American society has been near or at a level that could be called a civil war for awhile.
The components include:
1. The so called culture wars. These have generally arranged themselves around a fault line separating liberal and conservative world views. At their heart, these two world views represent a psychological divide. It is literally a difference in how people respond to life. And the era where there could be compromise by the largest group on either side, those to one side or the other of the middle, has been seriously eroded by such developments as:
A. The growth of cable news networks supportive of the points of view represented by the extremes of these world views. Two examples are MSNBC on the Left, and Fox News on the Right. The core beliefs of each separate liberal/conservative psyche have developed a strident narrative within these new venues, viewable both on traditional TV, and as apps and sites on PC's and mobile platforms. And to these venues gravitate respective audiences seeking out the echo chamber that reflects their core beliefs. Here the respective groups nurture their sense of being on the correct side. Here the respective groups learn to despise and mock the other world view. This development alone will and likely has made the fault line wider, made the charm seperating people all the wider.

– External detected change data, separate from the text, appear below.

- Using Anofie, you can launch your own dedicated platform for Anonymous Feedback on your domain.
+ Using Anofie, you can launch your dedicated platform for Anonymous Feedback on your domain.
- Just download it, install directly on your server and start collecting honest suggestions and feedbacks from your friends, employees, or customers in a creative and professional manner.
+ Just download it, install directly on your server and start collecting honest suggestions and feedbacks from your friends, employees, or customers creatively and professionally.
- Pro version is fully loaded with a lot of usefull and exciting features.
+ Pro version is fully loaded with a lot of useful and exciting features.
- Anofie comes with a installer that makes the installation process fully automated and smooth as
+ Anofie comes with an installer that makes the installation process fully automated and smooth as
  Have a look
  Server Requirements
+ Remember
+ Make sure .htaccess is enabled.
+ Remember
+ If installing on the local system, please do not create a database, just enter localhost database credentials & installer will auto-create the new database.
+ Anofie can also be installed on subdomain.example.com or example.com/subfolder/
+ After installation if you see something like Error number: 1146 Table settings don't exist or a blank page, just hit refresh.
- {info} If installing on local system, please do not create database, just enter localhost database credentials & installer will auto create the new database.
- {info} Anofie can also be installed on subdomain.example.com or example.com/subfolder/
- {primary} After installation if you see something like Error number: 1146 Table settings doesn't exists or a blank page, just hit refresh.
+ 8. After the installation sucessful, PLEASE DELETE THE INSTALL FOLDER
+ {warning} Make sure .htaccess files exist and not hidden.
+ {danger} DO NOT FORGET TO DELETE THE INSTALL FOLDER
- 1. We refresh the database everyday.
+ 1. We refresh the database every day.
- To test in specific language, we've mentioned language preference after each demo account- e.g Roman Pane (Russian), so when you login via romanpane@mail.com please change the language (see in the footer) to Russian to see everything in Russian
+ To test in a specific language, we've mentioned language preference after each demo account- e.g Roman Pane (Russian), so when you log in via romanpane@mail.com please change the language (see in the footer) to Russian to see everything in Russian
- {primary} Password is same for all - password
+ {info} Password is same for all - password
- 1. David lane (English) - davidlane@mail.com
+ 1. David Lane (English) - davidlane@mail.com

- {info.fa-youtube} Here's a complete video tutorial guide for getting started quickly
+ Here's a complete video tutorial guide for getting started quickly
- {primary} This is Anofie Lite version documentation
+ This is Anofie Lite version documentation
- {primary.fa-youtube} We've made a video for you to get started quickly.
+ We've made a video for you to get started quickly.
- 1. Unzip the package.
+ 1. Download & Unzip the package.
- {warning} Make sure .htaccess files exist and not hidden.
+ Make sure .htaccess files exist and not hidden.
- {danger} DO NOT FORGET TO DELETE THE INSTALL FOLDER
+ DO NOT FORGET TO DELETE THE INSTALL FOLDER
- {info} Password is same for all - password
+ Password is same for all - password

B. Concominent with the growth of agenda driven cable news has been the growth of social media in the internet age. Within this landscapes people have found their voice, both in full dsclosure public venues, by full disclosure meaning people speak and post under their actual names, and as well anonymously, by screen names that shield the true identity of each to all. Within this latter group, vitriol has grown by leaps and bounds, as anonymity can both cause and allow individuals to voice their anger at the other, and really pay no true social consequence. In the former group, where identity is not really hidden, the vitriol and caustic critique of Left toward Right and Right toward Left is also apparent, though it does not usually descend into the ugliness of comments that represent mean spiritedness to the nth degree, and which is seen in social media venues of the anonymous. Like Internet forums. Like the comment section of news articles.
C. The growth of echo chamber venues for delivering the respective Right/Left world view and the population explosion within social media landscapes as the places where people communicate, virtual landscapes, have also by their virtual nature, made it far easier to slam the other side. Just in terms of conversation, if I am in a real time, physical gathering of people in someone's living room, do I speak to the other side in quite the manner I may do so in a virtual gathering? Maybe most of the time, but if you cannot see the other person, as in most social media settings, are you always as humane in how you treat them? The temptation to be less then civil is more likely in the virtual setting.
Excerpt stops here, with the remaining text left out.